### WHAT NEEDS TO BE DONE
All of the data below must be repeated exactly.

### DATA FOR THE TASK
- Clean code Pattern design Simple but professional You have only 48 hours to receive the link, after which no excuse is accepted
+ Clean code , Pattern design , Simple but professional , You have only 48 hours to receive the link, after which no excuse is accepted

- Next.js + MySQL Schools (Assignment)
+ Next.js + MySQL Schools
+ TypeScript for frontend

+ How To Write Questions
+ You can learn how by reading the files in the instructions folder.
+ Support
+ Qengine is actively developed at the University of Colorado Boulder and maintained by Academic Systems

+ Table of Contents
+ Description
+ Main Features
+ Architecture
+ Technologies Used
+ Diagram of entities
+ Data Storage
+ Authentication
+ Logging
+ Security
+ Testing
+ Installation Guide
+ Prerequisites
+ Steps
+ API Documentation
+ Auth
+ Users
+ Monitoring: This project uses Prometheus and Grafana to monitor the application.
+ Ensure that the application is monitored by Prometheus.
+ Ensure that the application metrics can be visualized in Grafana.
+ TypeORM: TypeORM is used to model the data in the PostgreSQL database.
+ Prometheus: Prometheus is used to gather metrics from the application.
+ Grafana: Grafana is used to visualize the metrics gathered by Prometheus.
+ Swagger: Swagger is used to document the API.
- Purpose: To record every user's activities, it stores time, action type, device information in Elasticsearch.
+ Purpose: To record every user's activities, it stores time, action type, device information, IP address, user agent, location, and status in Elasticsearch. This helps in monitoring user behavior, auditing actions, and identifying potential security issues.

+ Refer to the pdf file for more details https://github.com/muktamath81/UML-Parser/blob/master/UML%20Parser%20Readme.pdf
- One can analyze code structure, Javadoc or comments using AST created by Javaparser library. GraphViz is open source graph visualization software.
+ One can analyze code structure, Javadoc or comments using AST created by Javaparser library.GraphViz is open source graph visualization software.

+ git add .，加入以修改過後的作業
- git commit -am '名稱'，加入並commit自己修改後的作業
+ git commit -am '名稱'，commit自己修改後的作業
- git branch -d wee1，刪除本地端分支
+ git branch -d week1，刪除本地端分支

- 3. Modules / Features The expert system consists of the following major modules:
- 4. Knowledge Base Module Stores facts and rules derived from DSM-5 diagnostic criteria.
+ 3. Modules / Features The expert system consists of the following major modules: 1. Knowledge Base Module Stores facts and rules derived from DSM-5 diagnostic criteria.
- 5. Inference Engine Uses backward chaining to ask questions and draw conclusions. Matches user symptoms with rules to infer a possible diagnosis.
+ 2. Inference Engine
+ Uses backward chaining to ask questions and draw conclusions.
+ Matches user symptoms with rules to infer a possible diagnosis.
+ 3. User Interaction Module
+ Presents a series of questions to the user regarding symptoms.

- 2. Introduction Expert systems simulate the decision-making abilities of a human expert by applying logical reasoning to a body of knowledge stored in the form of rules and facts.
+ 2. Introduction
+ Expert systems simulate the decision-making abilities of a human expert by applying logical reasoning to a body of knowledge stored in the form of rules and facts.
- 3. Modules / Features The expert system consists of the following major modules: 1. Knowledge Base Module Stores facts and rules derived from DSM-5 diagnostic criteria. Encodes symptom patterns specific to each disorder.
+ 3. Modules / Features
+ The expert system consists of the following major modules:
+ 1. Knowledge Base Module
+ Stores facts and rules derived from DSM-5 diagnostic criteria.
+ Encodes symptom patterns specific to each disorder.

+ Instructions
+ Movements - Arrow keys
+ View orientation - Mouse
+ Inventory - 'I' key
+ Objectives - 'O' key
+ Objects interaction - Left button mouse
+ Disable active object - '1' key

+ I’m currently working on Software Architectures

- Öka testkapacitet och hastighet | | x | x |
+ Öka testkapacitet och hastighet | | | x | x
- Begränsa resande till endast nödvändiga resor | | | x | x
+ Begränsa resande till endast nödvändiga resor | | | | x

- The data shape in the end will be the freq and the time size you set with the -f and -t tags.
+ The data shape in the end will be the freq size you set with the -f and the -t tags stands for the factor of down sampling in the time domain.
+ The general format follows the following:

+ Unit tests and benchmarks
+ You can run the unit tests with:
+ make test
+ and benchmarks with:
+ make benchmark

### SOLUTION
- Clean code Pattern design Simple but professional You have only 48 hours to receive the link, after which no excuse is accepted
+ Clean code , Pattern design , Simple but professional , You have only 48 hours to receive the link, after which no excuse is accepted

- Next.js + MySQL Schools (Assignment)
+ Next.js + MySQL Schools
+ TypeScript for frontend

+ How To Write Questions
+ You can learn how by reading the files in the instructions folder.
+ Support
+ Qengine is actively developed at the University of Colorado Boulder and maintained by Academic Systems

+ Table of Contents
+ Description
+ Main Features
+ Architecture
+ Technologies Used
+ Diagram of entities
+ Data Storage
+ Authentication
+ Logging
+ Security
+ Testing
+ Installation Guide
+ Prerequisites
+ Steps
+ API Documentation
+ Auth
+ Users
+ Monitoring: This project uses Prometheus and Grafana to monitor the application.
+ Ensure that the application is monitored by Prometheus.
+ Ensure that the application metrics can be visualized in Grafana.
+ TypeORM: TypeORM is used to model the data in the PostgreSQL database.
+ Prometheus: Prometheus is used to gather metrics from the application.
+ Grafana: Grafana is used to visualize the metrics gathered by Prometheus.
+ Swagger: Swagger is used to document the API.
- Purpose: To record every user's activities, it stores time, action type, device information in Elasticsearch.
+ Purpose: To record every user's activities, it stores time, action type, device information, IP address, user agent, location, and status in Elasticsearch. This helps in monitoring user behavior, auditing actions, and identifying potential security issues.

+ Refer to the pdf file for more details https://github.com/muktamath81/UML-Parser/blob/master/UML%20Parser%20Readme.pdf
- One can analyze code structure, Javadoc or comments using AST created by Javaparser library. GraphViz is open source graph visualization software.
+ One can analyze code structure, Javadoc or comments using AST created by Javaparser library.GraphViz is open source graph visualization software.

+ git add .，加入以修改過後的作業
- git commit -am '名稱'，加入並commit自己修改後的作業
+ git commit -am '名稱'，commit自己修改後的作業
- git branch -d wee1，刪除本地端分支
+ git branch -d week1，刪除本地端分支

- 3. Modules / Features The expert system consists of the following major modules:
- 4. Knowledge Base Module Stores facts and rules derived from DSM-5 diagnostic criteria.
+ 3. Modules / Features The expert system consists of the following major modules: 1. Knowledge Base Module Stores facts and rules derived from DSM-5 diagnostic criteria.
- 5. Inference Engine Uses backward chaining to ask questions and draw conclusions. Matches user symptoms with rules to infer a possible diagnosis.
+ 2. Inference Engine
+ Uses backward chaining to ask questions and draw conclusions.
+ Matches user symptoms with rules to infer a possible diagnosis.
+ 3. User Interaction Module
+ Presents a series of questions to the user regarding symptoms.

- 2. Introduction Expert systems simulate the decision-making abilities of a human expert by applying logical reasoning to a body of knowledge stored in the form of rules and facts.
+ 2. Introduction
+ Expert systems simulate the decision-making abilities of a human expert by applying logical reasoning to a body of knowledge stored in the form of rules and facts.
- 3. Modules / Features The expert system consists of the following major modules: 1. Knowledge Base Module Stores facts and rules derived from DSM-5 diagnostic criteria. Encodes symptom patterns specific to each disorder.
+ 3. Modules / Features
+ The expert system consists of the following major modules:
+ 1. Knowledge Base Module
+ Stores facts and rules derived from DSM-5 diagnostic criteria.
+ Encodes symptom patterns specific to each disorder.

+ Instructions
+ Movements - Arrow keys
+ View orientation - Mouse
+ Inventory - 'I' key
+ Objectives - 'O' key
+ Objects interaction - Left button mouse
+ Disable active object - '1' key

+ I’m currently working on Software Architectures

- Öka testkapacitet och hastighet | | x | x |
+ Öka testkapacitet och hastighet | | | x | x
- Begränsa resande till endast nödvändiga resor | | | x | x
+ Begränsa resande till endast nödvändiga resor | | | | x

- The data shape in the end will be the freq and the time size you set with the -f and -t tags.
+ The data shape in the end will be the freq size you set with the -f and the -t tags stands for the factor of down sampling in the time domain.
+ The general format follows the following:

+ Unit tests and benchmarks
+ You can run the unit tests with:
+ make test
+ and benchmarks with:
+ make benchmark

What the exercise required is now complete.